> Exercise aim
Among these records, tally each line with the word "Goiás"; the answer is that number alone.

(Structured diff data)

□ □ □

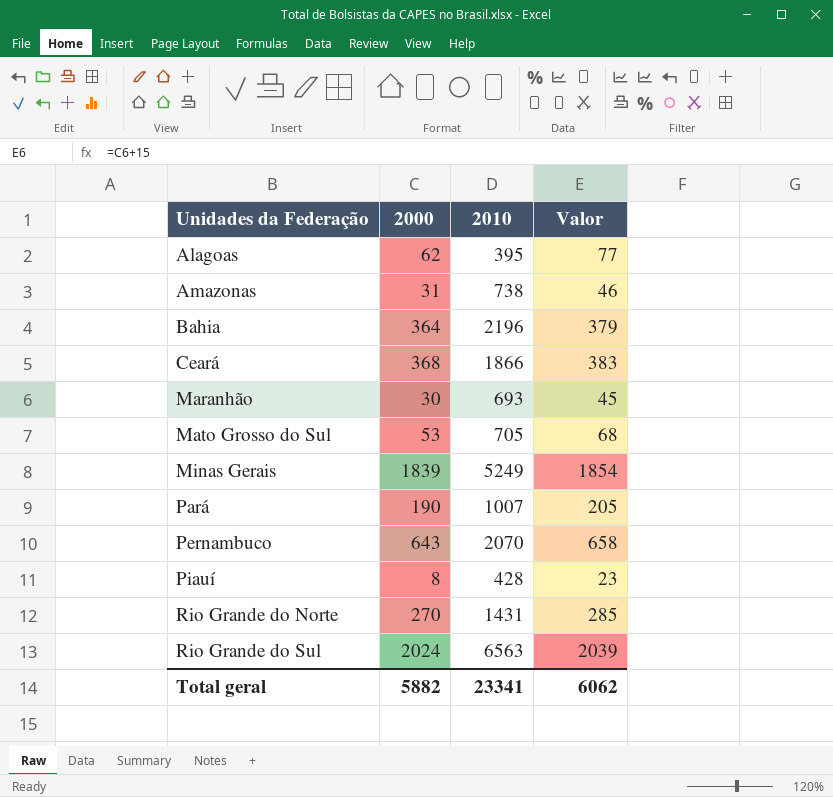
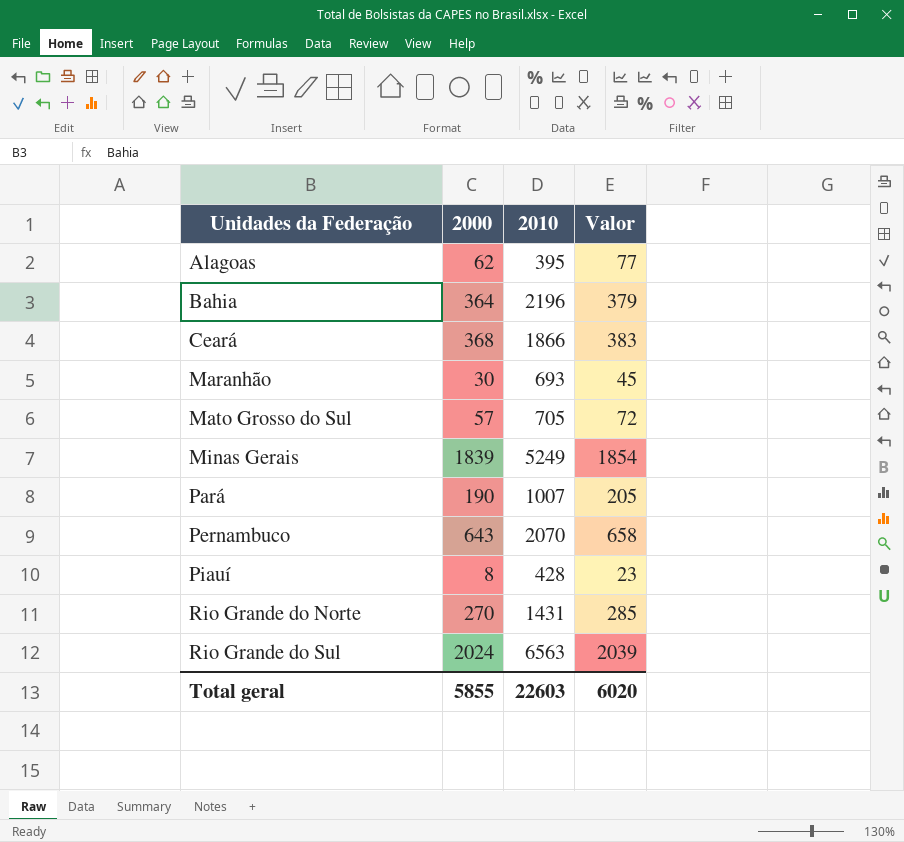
row Amazonas: 31 | 738 | 46 -> none
Mato Grosso do Sul | 2000: 53 -> 57
Mato Grosso do Sul | Valor: 68 -> 72
Total geral | 2000: 5882 -> 5855
Total geral | 2010: 23341 -> 22603
Total geral | Valor: 6062 -> 6020

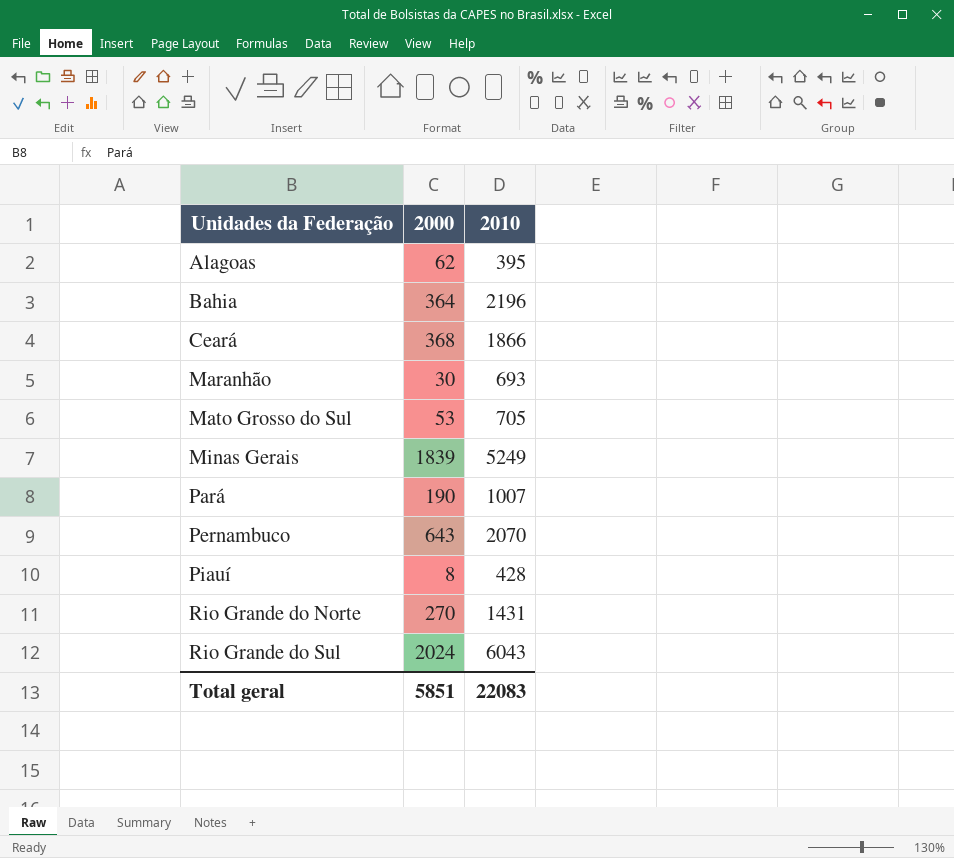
column Valor | formula: [2000] + 15 -> none
Mato Grosso do Sul | 2000: 57 -> 53
Rio Grande do Sul | 2010: 6563 -> 6043
Total geral | 2000: 5855 -> 5851
Total geral | 2010: 22603 -> 22083

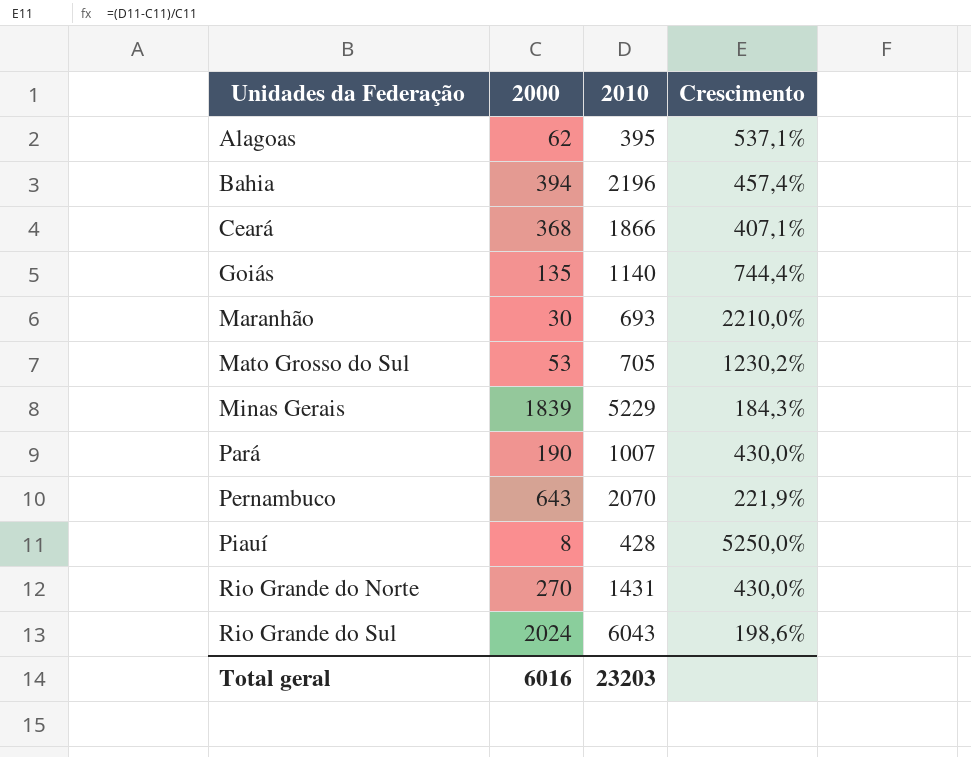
column Crescimento | formula: none -> ([2010] - [2000]) / [2000]
Bahia | 2000: 364 -> 394
row Goiás: none -> 135 | 1140 | 744,4%
Minas Gerais | 2010: 5249 -> 5229
Total geral | 2000: 5851 -> 6016
Total geral | 2010: 22083 -> 23203

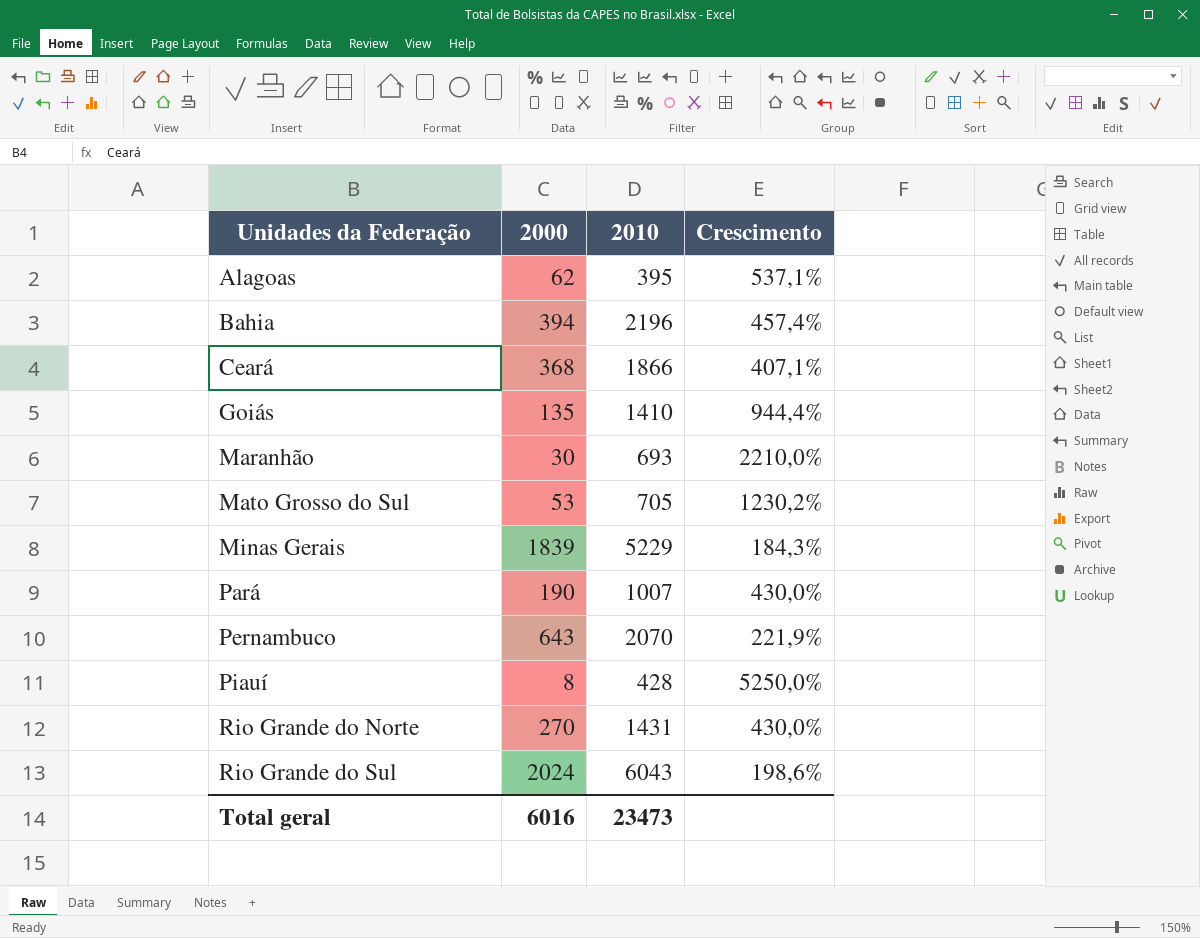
Goiás | 2010: 1140 -> 1410
Goiás | Crescimento: 744,4% -> 944,4%
Total geral | 2010: 23203 -> 23473

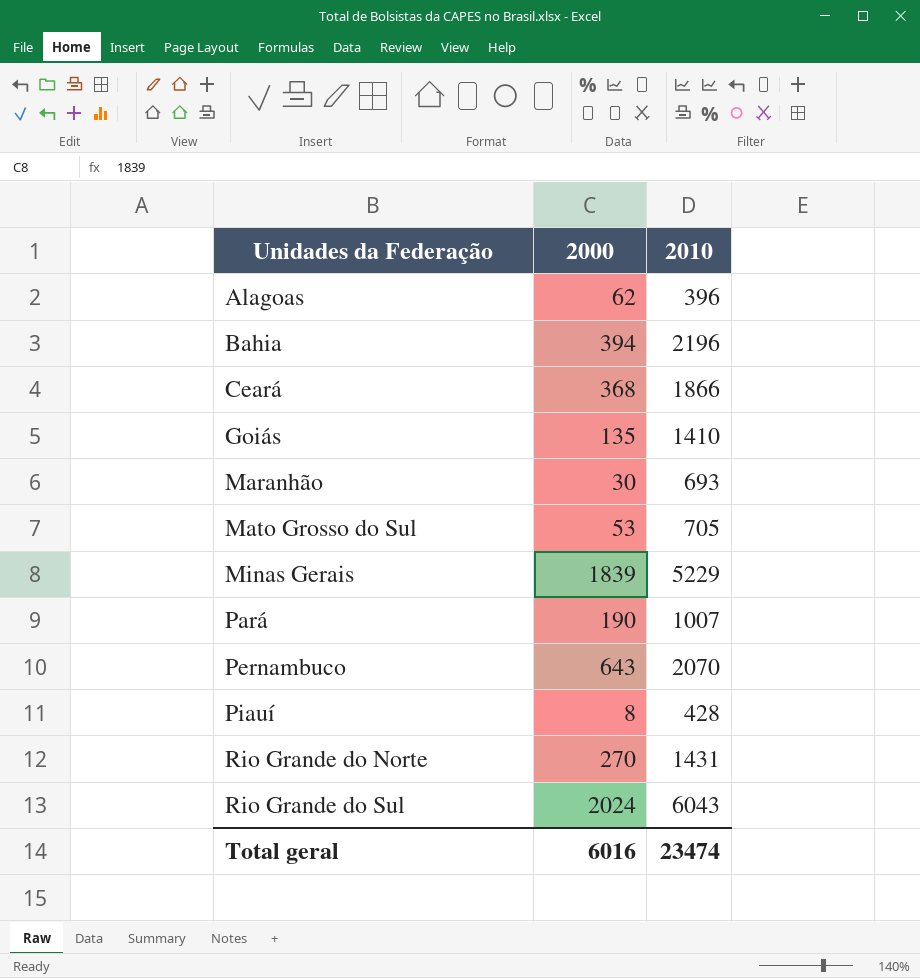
column Crescimento | formula: ([2010] - [2000]) / [2000] -> none
Alagoas | 2010: 395 -> 396
Total geral | 2010: 23473 -> 23474

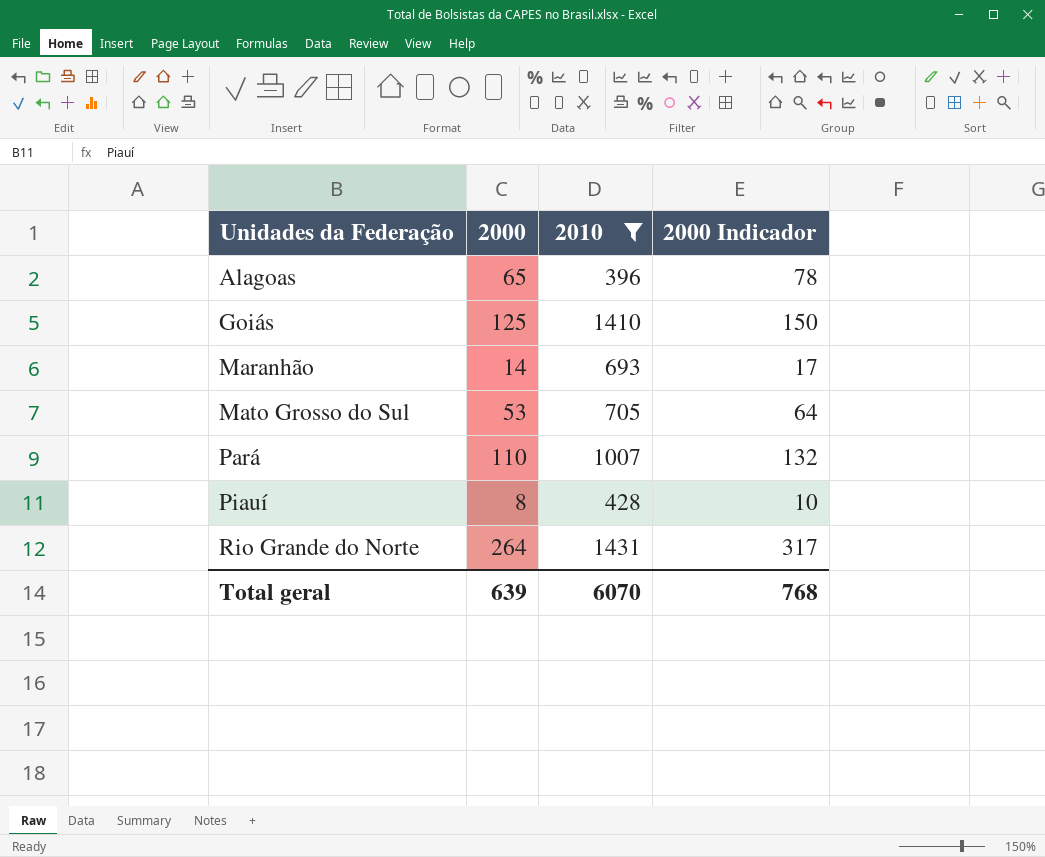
filter: none -> 2010 <= 1431
column 2000 Indicador | formula: none -> [2000] * 1,2
Alagoas | 2000: 62 -> 65
Goiás | 2000: 135 -> 125
Maranhão | 2000: 30 -> 14
Pará | 2000: 190 -> 110
Rio Grande do Norte | 2000: 270 -> 264
Total geral | 2000: 6016 -> 639
Total geral | 2010: 23474 -> 6070

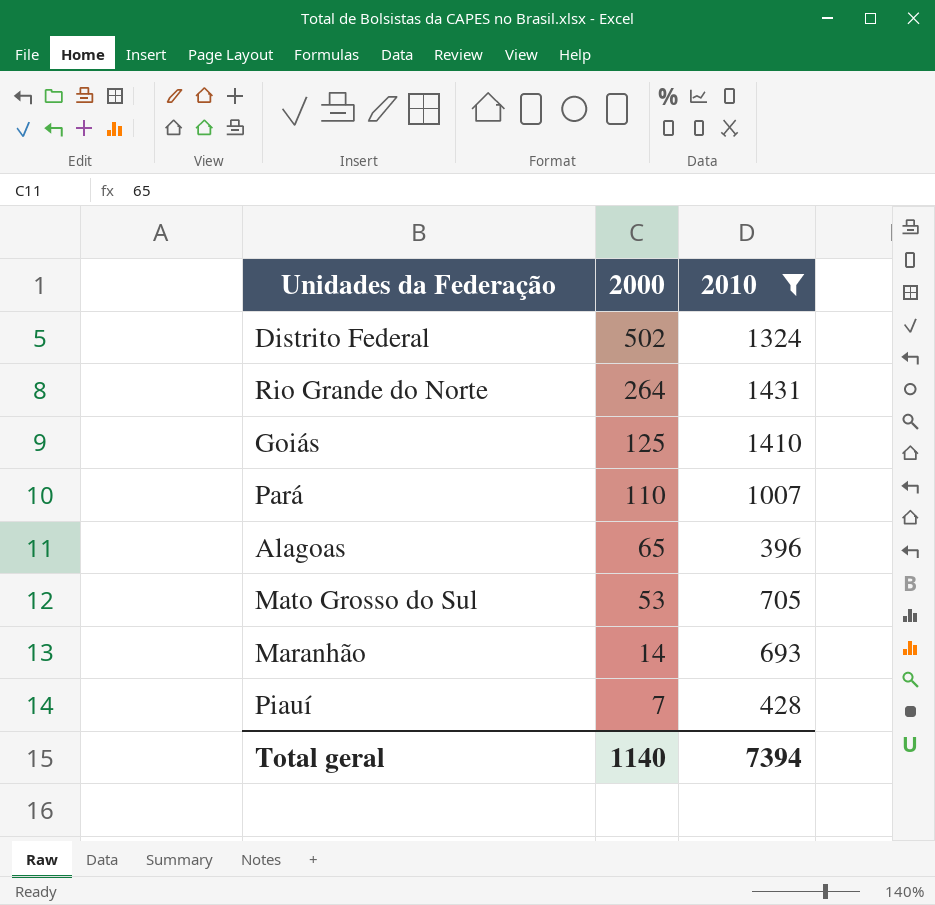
row order: Unidades da Federação ascending -> 2000 descending
column 2000 Indicador | formula: [2000] * 1,2 -> none
row Distrito Federal: none -> 502 | 1324
Piauí | 2000: 8 -> 7
Total geral | 2000: 639 -> 1140
Total geral | 2010: 6070 -> 7394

□ □ □

> Response box
4